A frozen intra-lesional biopsy specimen, in addition to blood or saliva, is necessary to test for somatic variations.

Gene-disease associations and the interpretation of genetic variants are rapidly developing fields. It is therefore possible that the genes mentioned in this note may change as new scientific data is acquired. It is also possible that genetic variants today defined as of “unknown or uncertain significance” may acquire clinical importance.

Identification of pathogenic variants in the above genes confirms the clinical diagnosis and is an indication for family studies.

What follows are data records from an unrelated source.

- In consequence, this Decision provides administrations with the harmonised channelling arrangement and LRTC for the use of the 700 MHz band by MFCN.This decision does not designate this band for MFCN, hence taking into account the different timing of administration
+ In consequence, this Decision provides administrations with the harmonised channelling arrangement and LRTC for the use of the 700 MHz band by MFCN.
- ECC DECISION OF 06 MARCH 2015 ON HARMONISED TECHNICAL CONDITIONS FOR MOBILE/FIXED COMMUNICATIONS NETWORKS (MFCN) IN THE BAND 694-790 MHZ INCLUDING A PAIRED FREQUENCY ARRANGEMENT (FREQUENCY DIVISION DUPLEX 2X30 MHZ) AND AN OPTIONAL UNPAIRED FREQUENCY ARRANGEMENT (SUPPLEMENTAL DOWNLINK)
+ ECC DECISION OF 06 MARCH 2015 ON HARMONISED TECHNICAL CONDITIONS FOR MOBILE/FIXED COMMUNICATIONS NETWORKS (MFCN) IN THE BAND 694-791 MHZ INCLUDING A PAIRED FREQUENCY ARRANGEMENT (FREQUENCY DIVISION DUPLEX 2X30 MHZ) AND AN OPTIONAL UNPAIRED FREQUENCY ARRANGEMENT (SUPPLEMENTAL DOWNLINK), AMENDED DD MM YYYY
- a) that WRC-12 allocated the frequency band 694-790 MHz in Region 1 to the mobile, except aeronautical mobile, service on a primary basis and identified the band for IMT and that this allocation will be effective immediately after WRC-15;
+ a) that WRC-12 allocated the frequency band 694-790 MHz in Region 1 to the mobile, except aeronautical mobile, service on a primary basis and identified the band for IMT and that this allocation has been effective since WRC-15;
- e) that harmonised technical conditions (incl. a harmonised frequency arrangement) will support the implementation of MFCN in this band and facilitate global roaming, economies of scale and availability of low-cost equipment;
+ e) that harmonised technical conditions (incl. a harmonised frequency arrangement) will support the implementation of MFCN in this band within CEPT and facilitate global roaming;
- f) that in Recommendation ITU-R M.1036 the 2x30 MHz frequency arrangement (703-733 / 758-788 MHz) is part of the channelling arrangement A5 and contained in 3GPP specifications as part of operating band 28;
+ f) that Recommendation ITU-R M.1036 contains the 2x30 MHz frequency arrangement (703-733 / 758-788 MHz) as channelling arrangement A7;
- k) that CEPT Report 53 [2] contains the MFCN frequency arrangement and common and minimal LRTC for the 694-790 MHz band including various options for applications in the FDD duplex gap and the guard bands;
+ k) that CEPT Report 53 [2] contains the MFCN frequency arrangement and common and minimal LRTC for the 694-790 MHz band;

A pathogenic variant is known to be causative for a given genetic disorder based on previous reports or predicted to be causative based on loss of protein function or expected significant damage to protein or protein/protein interactions. In this way it is possible to obtain a molecular diagnosis in new/other subjects, establish the risk of recurrence in family members and plan preventive and/or therapeutic measures.

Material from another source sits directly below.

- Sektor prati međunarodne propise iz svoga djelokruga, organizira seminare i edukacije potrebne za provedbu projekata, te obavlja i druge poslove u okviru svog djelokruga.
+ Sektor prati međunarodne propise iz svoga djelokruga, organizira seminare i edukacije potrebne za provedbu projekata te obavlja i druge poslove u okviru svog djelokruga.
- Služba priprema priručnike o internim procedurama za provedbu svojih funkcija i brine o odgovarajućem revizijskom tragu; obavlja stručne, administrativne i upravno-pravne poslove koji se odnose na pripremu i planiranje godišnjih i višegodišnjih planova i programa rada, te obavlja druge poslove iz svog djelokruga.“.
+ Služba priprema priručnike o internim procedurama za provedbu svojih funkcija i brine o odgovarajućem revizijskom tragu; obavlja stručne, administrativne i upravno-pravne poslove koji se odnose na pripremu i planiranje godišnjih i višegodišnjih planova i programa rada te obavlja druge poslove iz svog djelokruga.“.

Detection of a variant of unknown or uncertain significance (VUS): a new variation without any evident pathogenic significance or a known variation with insufficient evidence (or with conflicting evidence) to indicate it is likely benign or likely pathogenic for a given genetic disorder. In these cases, it is advisable to extend testing to the patient’s relatives to assess variant segregation and clarify its contribution. In some cases, it could be necessary to perform further examinations/tests or to do a clinical reassessment of pathological signs.

The absence of variations in the genomic regions investigated does not exclude a clinical diagnosis but suggests the following possibilities

Unexpected results may emerge from the test, for example information regarding consanguinity, absence of family correlation or other genetically-based diseases.